MATERIAL SUPPLIED: Begin

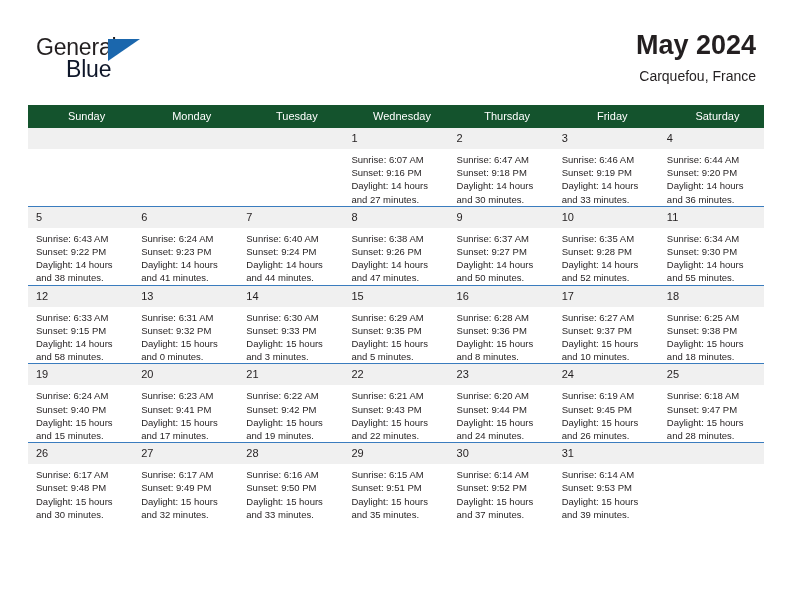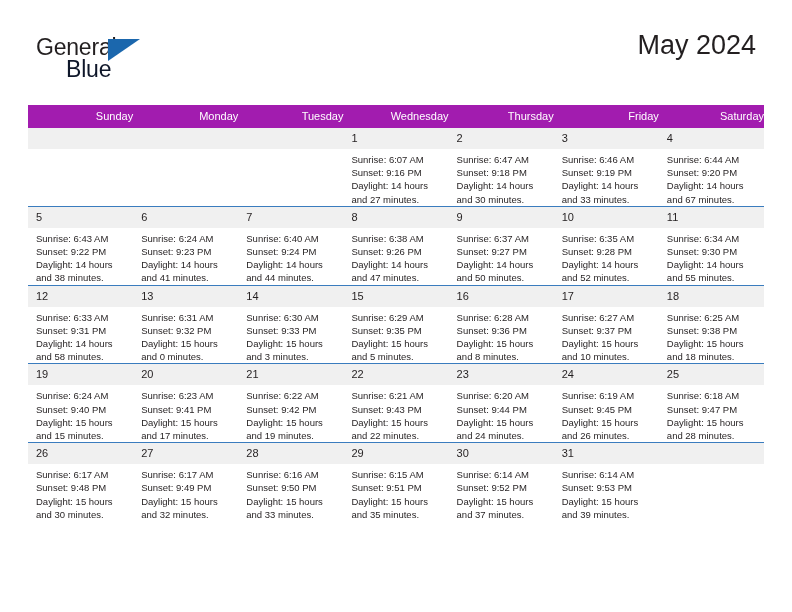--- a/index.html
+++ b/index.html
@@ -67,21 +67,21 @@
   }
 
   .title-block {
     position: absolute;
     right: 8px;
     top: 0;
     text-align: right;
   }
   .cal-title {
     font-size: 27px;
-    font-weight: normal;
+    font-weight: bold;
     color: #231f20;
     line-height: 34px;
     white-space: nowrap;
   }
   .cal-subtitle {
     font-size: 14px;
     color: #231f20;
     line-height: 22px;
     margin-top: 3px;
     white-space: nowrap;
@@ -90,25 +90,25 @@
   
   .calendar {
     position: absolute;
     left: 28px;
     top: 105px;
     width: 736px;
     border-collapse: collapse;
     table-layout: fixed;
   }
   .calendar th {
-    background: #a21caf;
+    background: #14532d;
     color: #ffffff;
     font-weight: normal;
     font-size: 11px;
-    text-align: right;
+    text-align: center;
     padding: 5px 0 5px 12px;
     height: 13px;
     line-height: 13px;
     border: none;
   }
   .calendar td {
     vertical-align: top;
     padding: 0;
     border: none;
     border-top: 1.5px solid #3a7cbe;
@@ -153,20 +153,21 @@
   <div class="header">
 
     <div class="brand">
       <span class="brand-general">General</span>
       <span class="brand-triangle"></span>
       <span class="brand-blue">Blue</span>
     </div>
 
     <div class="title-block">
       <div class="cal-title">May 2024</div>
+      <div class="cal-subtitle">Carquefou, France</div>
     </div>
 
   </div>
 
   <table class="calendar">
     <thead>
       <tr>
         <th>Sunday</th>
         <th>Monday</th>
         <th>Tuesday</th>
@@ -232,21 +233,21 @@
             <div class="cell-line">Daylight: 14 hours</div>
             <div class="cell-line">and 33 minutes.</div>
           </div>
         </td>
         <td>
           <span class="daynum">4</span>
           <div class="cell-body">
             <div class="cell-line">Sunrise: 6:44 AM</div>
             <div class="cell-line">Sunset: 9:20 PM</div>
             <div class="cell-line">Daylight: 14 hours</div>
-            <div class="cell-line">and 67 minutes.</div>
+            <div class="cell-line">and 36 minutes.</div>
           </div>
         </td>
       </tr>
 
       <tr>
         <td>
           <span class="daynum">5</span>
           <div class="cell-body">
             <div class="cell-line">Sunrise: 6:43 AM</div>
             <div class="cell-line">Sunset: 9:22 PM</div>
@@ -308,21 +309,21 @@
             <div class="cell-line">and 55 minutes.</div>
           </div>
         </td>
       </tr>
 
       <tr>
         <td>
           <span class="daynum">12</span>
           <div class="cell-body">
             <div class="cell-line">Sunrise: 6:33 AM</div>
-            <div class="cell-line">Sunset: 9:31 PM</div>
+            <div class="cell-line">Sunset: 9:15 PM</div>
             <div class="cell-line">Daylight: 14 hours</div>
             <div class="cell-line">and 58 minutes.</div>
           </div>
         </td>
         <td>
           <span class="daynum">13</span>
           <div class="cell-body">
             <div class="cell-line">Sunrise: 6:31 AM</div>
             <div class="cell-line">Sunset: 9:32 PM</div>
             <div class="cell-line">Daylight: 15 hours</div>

MATERIAL SUPPLIED: End
MATERIAL SUPPLIED: Begin

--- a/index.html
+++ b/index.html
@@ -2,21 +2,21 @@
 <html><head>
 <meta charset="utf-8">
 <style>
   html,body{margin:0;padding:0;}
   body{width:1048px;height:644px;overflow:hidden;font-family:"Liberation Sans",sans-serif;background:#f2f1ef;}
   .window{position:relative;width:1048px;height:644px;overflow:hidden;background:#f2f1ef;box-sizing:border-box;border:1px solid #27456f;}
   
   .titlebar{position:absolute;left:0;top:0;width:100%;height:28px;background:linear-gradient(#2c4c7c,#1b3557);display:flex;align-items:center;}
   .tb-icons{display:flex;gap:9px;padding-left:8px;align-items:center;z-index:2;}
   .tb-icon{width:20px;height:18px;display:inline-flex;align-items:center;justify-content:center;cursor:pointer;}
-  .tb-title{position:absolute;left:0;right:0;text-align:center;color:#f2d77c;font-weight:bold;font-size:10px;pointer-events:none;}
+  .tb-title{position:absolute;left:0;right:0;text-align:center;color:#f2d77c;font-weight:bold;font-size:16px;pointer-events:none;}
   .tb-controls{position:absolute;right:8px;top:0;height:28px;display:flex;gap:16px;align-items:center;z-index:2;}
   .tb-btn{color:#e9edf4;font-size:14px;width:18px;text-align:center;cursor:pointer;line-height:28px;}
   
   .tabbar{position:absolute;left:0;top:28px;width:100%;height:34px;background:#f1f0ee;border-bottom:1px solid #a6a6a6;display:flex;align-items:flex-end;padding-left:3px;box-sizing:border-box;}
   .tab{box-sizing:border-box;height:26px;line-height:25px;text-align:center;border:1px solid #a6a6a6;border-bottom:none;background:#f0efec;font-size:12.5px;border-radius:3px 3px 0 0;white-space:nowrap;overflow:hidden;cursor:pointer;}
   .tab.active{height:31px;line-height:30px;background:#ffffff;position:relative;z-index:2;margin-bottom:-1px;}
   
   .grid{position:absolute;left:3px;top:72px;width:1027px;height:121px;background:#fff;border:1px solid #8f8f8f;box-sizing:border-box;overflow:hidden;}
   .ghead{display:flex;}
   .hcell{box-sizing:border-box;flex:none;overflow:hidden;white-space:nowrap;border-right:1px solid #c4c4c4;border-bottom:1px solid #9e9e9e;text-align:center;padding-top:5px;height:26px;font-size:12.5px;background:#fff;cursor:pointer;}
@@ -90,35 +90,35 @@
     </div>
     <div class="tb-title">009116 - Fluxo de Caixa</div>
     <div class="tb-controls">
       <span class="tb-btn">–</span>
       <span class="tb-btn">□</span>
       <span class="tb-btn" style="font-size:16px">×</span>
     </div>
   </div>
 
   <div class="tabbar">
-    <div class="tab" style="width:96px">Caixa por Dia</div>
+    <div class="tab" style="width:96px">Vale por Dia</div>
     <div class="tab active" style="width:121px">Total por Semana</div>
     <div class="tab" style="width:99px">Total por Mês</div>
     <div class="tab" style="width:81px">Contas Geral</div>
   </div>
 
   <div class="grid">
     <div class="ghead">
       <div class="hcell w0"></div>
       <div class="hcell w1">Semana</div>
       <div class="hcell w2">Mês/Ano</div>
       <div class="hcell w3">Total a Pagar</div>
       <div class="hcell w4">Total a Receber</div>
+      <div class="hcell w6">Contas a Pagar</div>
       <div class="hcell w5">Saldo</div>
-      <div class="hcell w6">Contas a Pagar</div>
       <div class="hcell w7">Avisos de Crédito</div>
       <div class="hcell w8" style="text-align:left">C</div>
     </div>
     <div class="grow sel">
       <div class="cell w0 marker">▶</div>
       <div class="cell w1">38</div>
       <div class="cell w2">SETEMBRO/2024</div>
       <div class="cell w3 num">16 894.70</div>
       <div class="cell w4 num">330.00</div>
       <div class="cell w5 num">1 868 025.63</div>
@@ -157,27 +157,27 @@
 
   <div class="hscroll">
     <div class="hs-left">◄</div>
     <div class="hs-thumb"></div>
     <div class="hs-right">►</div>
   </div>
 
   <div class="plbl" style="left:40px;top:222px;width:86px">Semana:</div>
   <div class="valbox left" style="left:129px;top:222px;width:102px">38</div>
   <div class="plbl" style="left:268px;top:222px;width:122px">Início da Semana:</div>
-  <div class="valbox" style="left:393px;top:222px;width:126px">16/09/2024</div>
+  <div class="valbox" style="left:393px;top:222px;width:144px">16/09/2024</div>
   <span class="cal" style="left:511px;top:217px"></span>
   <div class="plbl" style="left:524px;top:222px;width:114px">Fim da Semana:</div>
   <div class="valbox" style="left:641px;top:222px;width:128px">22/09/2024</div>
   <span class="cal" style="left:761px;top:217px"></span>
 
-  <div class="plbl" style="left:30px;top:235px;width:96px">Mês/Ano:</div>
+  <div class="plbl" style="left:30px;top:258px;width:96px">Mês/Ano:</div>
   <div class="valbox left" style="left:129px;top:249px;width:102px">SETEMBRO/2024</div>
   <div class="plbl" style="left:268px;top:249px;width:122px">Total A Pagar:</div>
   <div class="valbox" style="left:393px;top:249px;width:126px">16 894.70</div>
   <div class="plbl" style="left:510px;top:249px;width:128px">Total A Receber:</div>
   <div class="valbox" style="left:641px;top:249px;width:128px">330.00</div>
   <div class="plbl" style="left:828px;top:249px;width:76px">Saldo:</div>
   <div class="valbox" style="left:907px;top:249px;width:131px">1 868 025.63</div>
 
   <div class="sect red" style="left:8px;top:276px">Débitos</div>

MATERIAL SUPPLIED: End

**WORK ORDER:** Look through the records and gather every line containing "white".

**SOLVED EXERCISE:**
     white-space: nowrap;
     white-space: nowrap;
   .tab{box-sizing:border-box;height:26px;line-height:25px;text-align:center;border:1px solid #a6a6a6;border-bottom:none;background:#f0efec;font-size:12.5px;border-radius:3px 3px 0 0;white-space:nowrap;overflow:hidden;cursor:pointer;}
   .hcell{box-sizing:border-box;flex:none;overflow:hidden;white-space:nowrap;border-right:1px solid #c4c4c4;border-bottom:1px solid #9e9e9e;text-align:center;padding-top:5px;height:26px;font-size:12.5px;background:#fff;cursor:pointer;}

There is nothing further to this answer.